WHAT THE TASK REQUIRES ::
Pictures in the material below are to be left out, and only the lines from the line with "[91,139,342,157] StackStorm Exchange" up to and including the line with "[205,43,255,58] plugin ->" are to be written out exactly.
Start of LISTED ENTRIES
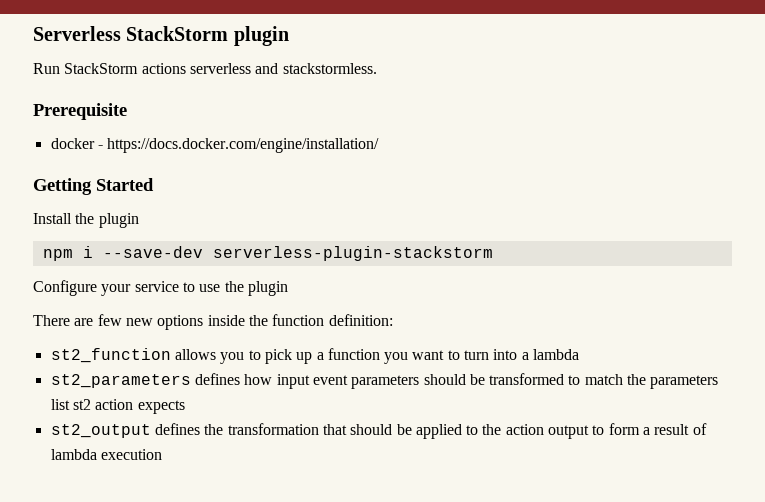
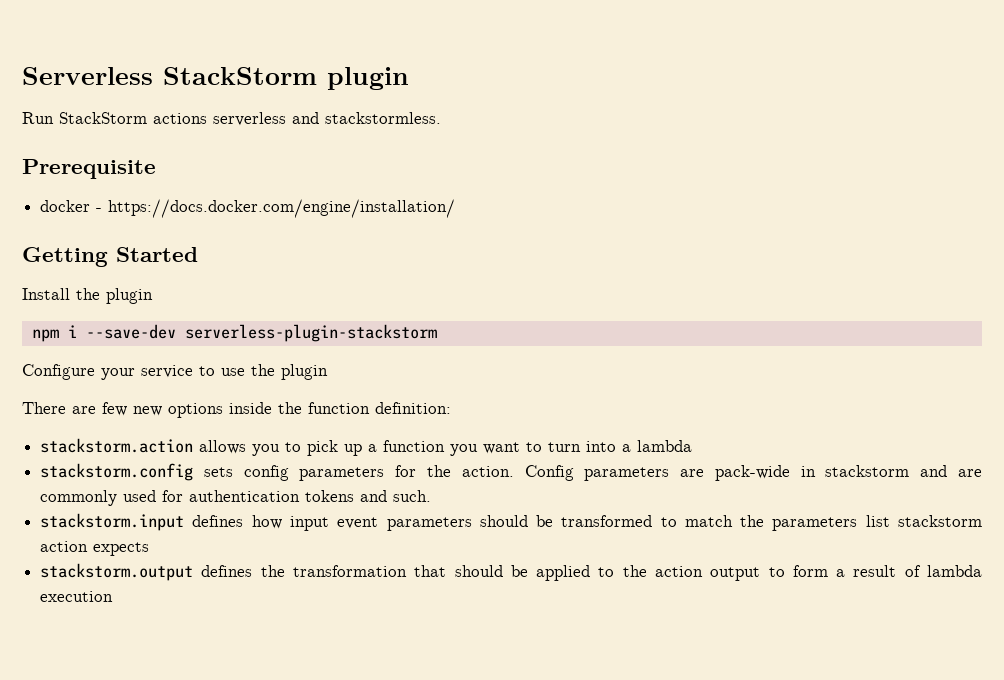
[50,348,171,363] st2_function -> [40,438,194,453] stackstorm.action
[50,374,191,388] st2_parameters -> [40,463,982,481] [40,490,432,506] [40,513,185,531] stackstorm.config sets config parameters for the action. Config parameters are pack-wide in stackstorm and are commonly used for authentication tokens and such. // stackstorm.input
[72,399,91,410] st2 -> [897,515,982,527] stackstorm
[50,424,151,438] st2_output -> [40,563,194,581] stackstorm.output

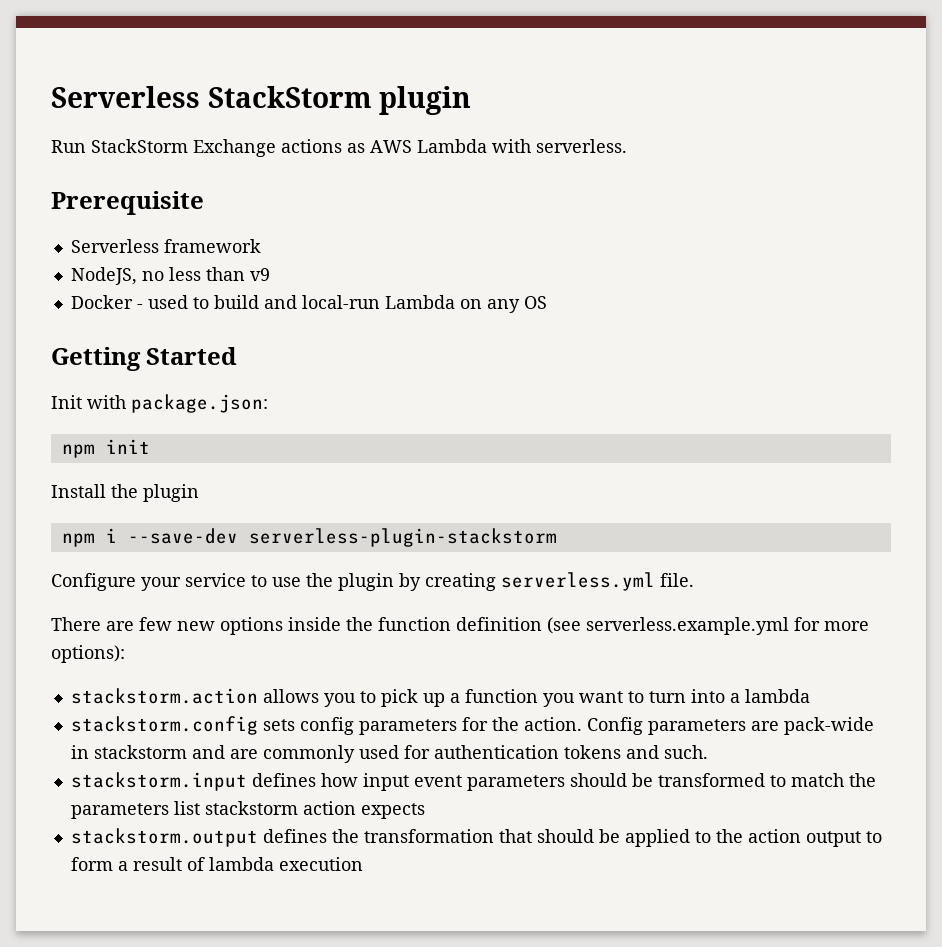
[153,112,441,126] [22,159,156,179] [40,199,456,218] [22,247,198,267] actions serverless and stackstormless. // Prerequisite // docker - https://docs.docker.com/engine/installation/ // Getting Started -> [193,139,627,157] [51,191,204,215] [70,239,261,253] [70,267,270,285] [70,295,547,313] [51,347,238,371] [51,394,268,413] [61,439,150,458] Exchange actions as AWS Lambda with serverless. // Prerequisite // Serverless framework // NodeJS, no less than v9 // Docker - used to build and local-run Lambda on any OS // Getting Started // Init with package.json: // npm init
(328, 372) none -> [399,572,694,591] by creating serverless.yml file.
[375,402,451,414] definition: -> [456,617,869,635] [51,645,125,663] definition (see serverless.example.yml for more options):

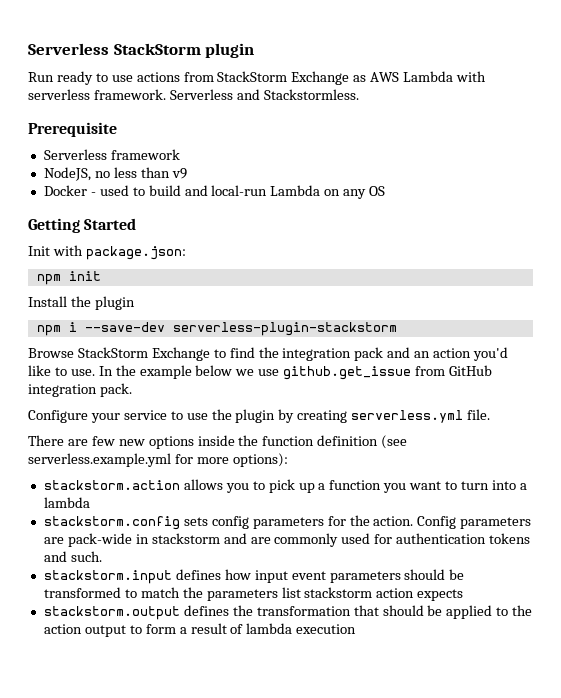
[91,139,342,157] StackStorm Exchange actions -> [56,71,350,85] ready to use actions from StackStorm Exchange
[536,139,627,153] serverless. -> [28,89,359,100] serverless framework. Serverless and Stackstormless.
(557, 537) none -> [28,347,509,361] [28,365,493,380] [28,383,132,397] // Browse StackStorm Exchange to find the integration pack and an action you'd like to use. In the example below we use github.get_issue from GitHub integration pack.

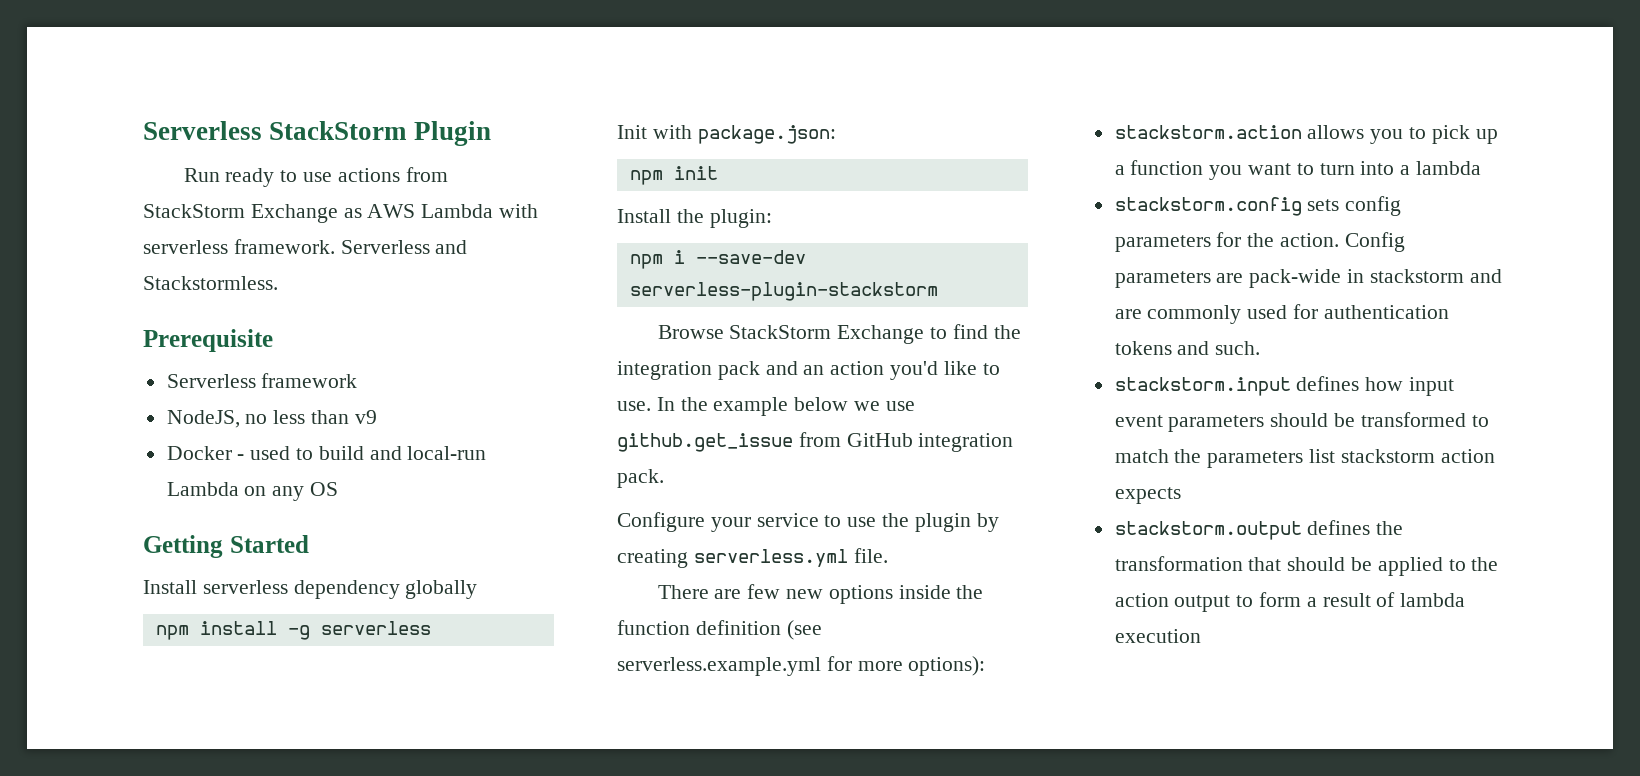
[205,43,255,58] plugin -> [413,121,491,146] Plugin
(137, 224) none -> [143,580,478,599] [155,621,431,640] // Install serverless dependency globally // npm install -g serverless
[94,296,135,310] plugin -> [709,209,772,228] plugin:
End of LISTED ENTRIES
PROBLEM SOLUTION ::
[91,139,342,157] StackStorm Exchange actions -> [56,71,350,85] ready to use actions from StackStorm Exchange
[536,139,627,153] serverless. -> [28,89,359,100] serverless framework. Serverless and Stackstormless.
(557, 537) none -> [28,347,509,361] [28,365,493,380] [28,383,132,397] // Browse StackStorm Exchange to find the integration pack and an action you'd like to use. In the example below we use github.get_issue from GitHub integration pack.

[205,43,255,58] plugin -> [413,121,491,146] Plugin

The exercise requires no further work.